[SOURCE INFORMATION Boundary: Start]

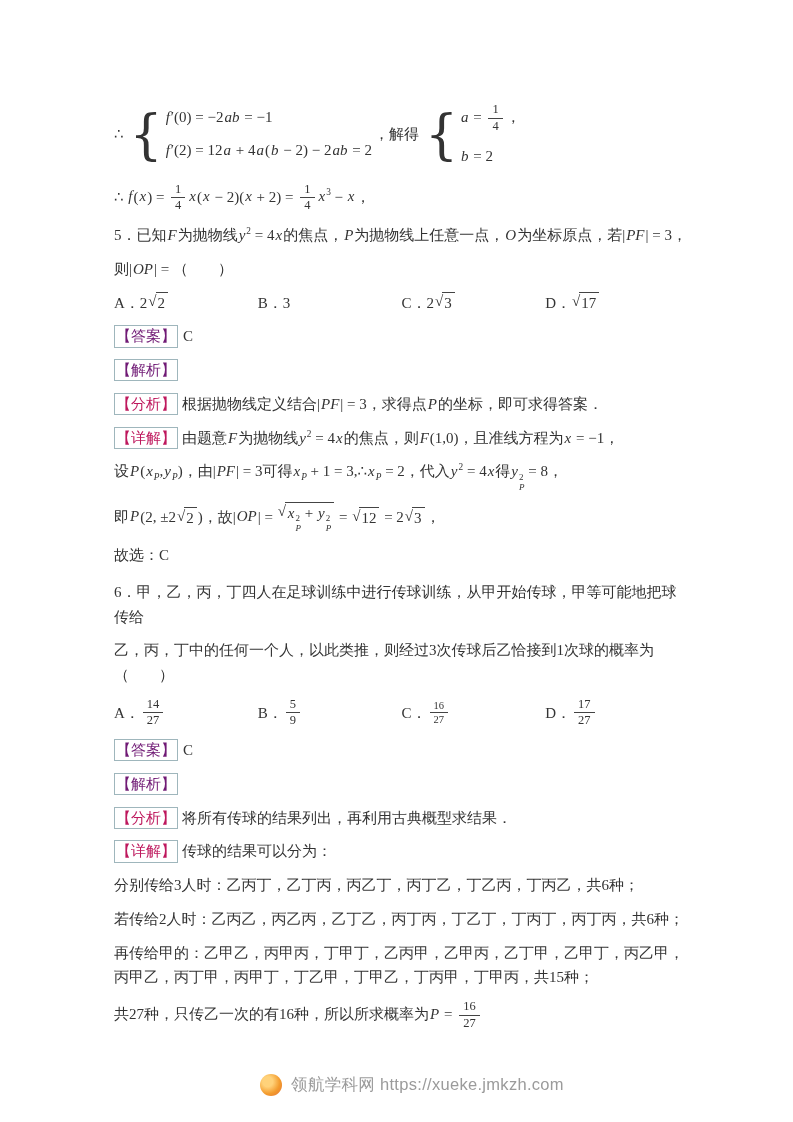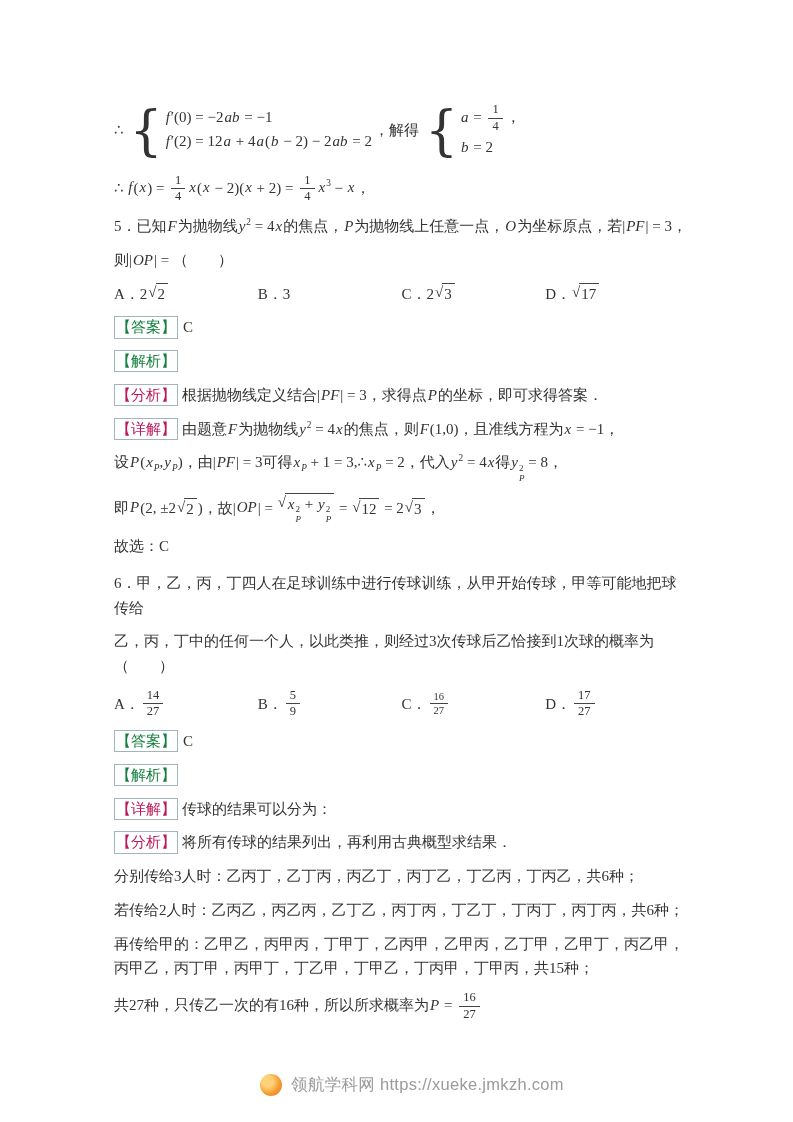--- a/index.html
+++ b/index.html
@@ -26,7 +26,7 @@
   .l-sys{display:flex;align-items:center;margin-bottom:15px;}
   .bgroup{display:inline-flex;align-items:center;margin:0 2px 0 6px;}
   .brace{font-size:52px;font-weight:300;line-height:1;margin-right:2px;transform:scaleY(1.03);font-family:"DejaVu Serif",serif;}
-  .stack{display:inline-flex;flex-direction:column;justify-content:center;gap:4px;}
+  .stack{display:inline-flex;flex-direction:column;justify-content:center;gap:13px;}
   .stack .seg{display:block;line-height:1.3;}
   .optrow{display:flex;margin-bottom:9px;align-items:center;}
   .opt{flex:0 0 25%;display:flex;align-items:center;}

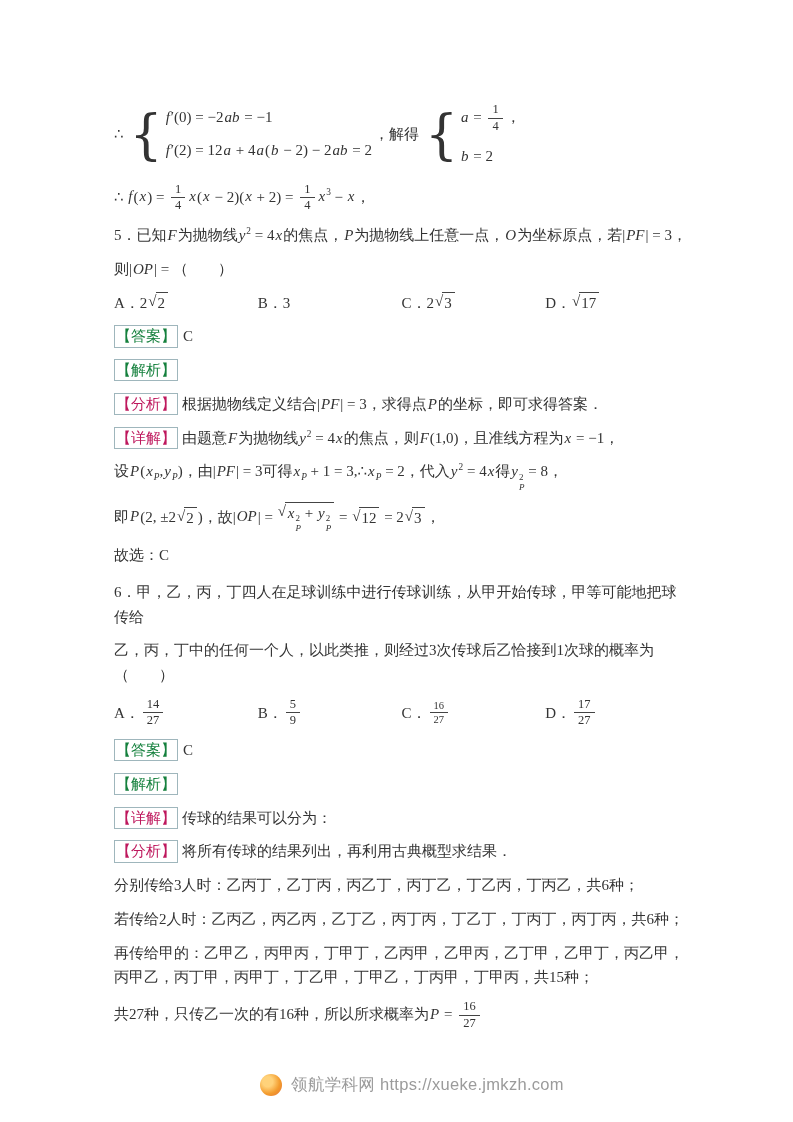--- a/index.html
+++ b/index.html
@@ -31,7 +31,7 @@
   .optrow{display:flex;margin-bottom:9px;align-items:center;}
   .opt{flex:0 0 25%;display:flex;align-items:center;}
   .tagbox{display:inline-block;border:1px solid #9fb6bc;padding:0 1px;line-height:1.35;margin-right:4px;}
-  .tag-teal{color:#15803d;}
+  .tag-teal{color:#701a75;}
   .tag-dark{color:#be185d;}
   .ansval{padding-left:1px;}
   .footer{position:absolute;left:0;right:9px;bottom:26px;display:flex;justify-content:center;align-items:center;gap:9px;padding-left:40px;}

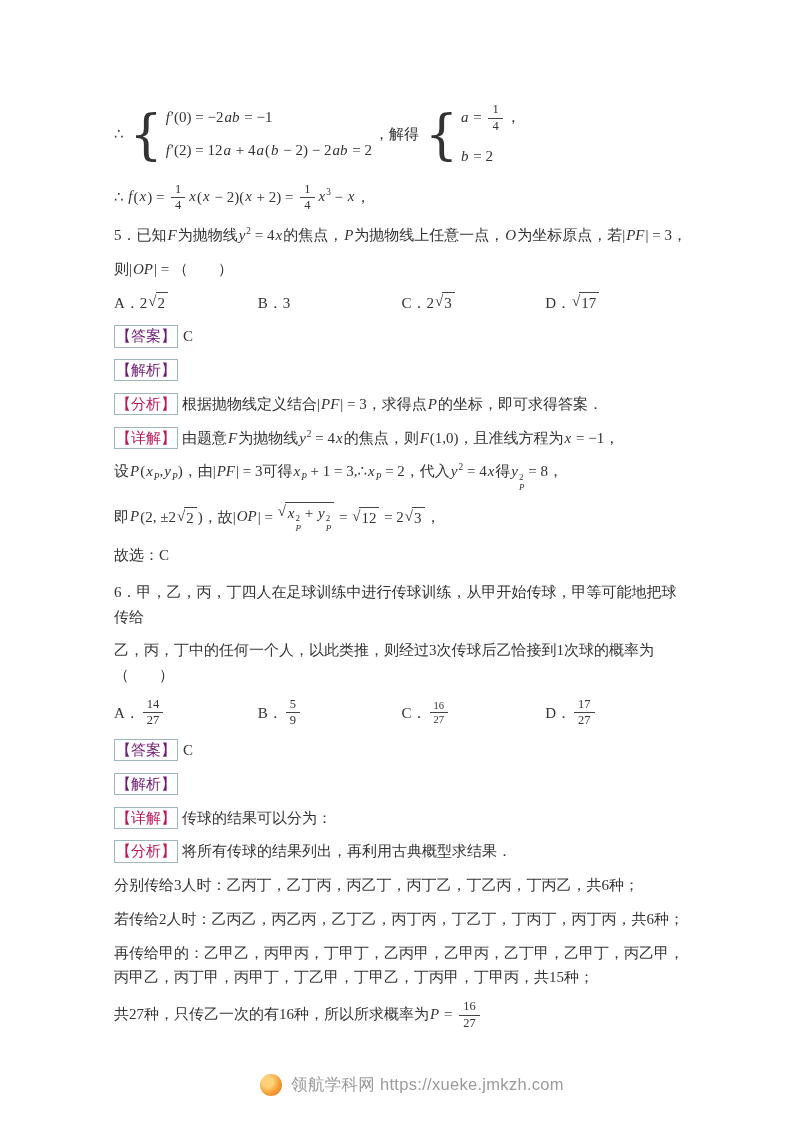--- a/index.html
+++ b/index.html
@@ -179,10 +179,10 @@
       <span class="tagbox tag-teal">【解析】</span>
     </div>
     <div class="line">
+      <span class="tagbox tag-dark">【分析】</span><span class="seg"><span class="ct">将所有传球的结果列出，再利用古典概型求结果．</span></span>
+    </div>
+    <div class="line">
       <span class="tagbox tag-dark">【详解】</span><span class="seg"><span class="ct">传球的结果可以分为：</span></span>
-    </div>
-    <div class="line">
-      <span class="tagbox tag-dark">【分析】</span><span class="seg"><span class="ct">将所有传球的结果列出，再利用古典概型求结果．</span></span>
     </div>
     <div class="line"><span class="ct">分别传给3人时：乙丙丁，乙丁丙，丙乙丁，丙丁乙，丁乙丙，丁丙乙，共6种；</span></div>
     <div class="line"><span class="ct">若传给2人时：乙丙乙，丙乙丙，乙丁乙，丙丁丙，丁乙丁，丁丙丁，丙丁丙，共6种；</span></div>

[SOURCE INFORMATION Boundary: End]

> EXERCISE AIM
Produce an exact copy of each line of data, skipping embedded images.

> REPLY
--- a/index.html
+++ b/index.html
@@ -26,7 +26,7 @@
   .l-sys{display:flex;align-items:center;margin-bottom:15px;}
   .bgroup{display:inline-flex;align-items:center;margin:0 2px 0 6px;}
   .brace{font-size:52px;font-weight:300;line-height:1;margin-right:2px;transform:scaleY(1.03);font-family:"DejaVu Serif",serif;}
-  .stack{display:inline-flex;flex-direction:column;justify-content:center;gap:4px;}
+  .stack{display:inline-flex;flex-direction:column;justify-content:center;gap:13px;}
   .stack .seg{display:block;line-height:1.3;}
   .optrow{display:flex;margin-bottom:9px;align-items:center;}
   .opt{flex:0 0 25%;display:flex;align-items:center;}

--- a/index.html
+++ b/index.html
@@ -31,7 +31,7 @@
   .optrow{display:flex;margin-bottom:9px;align-items:center;}
   .opt{flex:0 0 25%;display:flex;align-items:center;}
   .tagbox{display:inline-block;border:1px solid #9fb6bc;padding:0 1px;line-height:1.35;margin-right:4px;}
-  .tag-teal{color:#15803d;}
+  .tag-teal{color:#701a75;}
   .tag-dark{color:#be185d;}
   .ansval{padding-left:1px;}
   .footer{position:absolute;left:0;right:9px;bottom:26px;display:flex;justify-content:center;align-items:center;gap:9px;padding-left:40px;}

--- a/index.html
+++ b/index.html
@@ -179,10 +179,10 @@
       <span class="tagbox tag-teal">【解析】</span>
     </div>
     <div class="line">
+      <span class="tagbox tag-dark">【分析】</span><span class="seg"><span class="ct">将所有传球的结果列出，再利用古典概型求结果．</span></span>
+    </div>
+    <div class="line">
       <span class="tagbox tag-dark">【详解】</span><span class="seg"><span class="ct">传球的结果可以分为：</span></span>
-    </div>
-    <div class="line">
-      <span class="tagbox tag-dark">【分析】</span><span class="seg"><span class="ct">将所有传球的结果列出，再利用古典概型求结果．</span></span>
     </div>
     <div class="line"><span class="ct">分别传给3人时：乙丙丁，乙丁丙，丙乙丁，丙丁乙，丁乙丙，丁丙乙，共6种；</span></div>
     <div class="line"><span class="ct">若传给2人时：乙丙乙，丙乙丙，乙丁乙，丙丁丙，丁乙丁，丁丙丁，丙丁丙，共6种；</span></div>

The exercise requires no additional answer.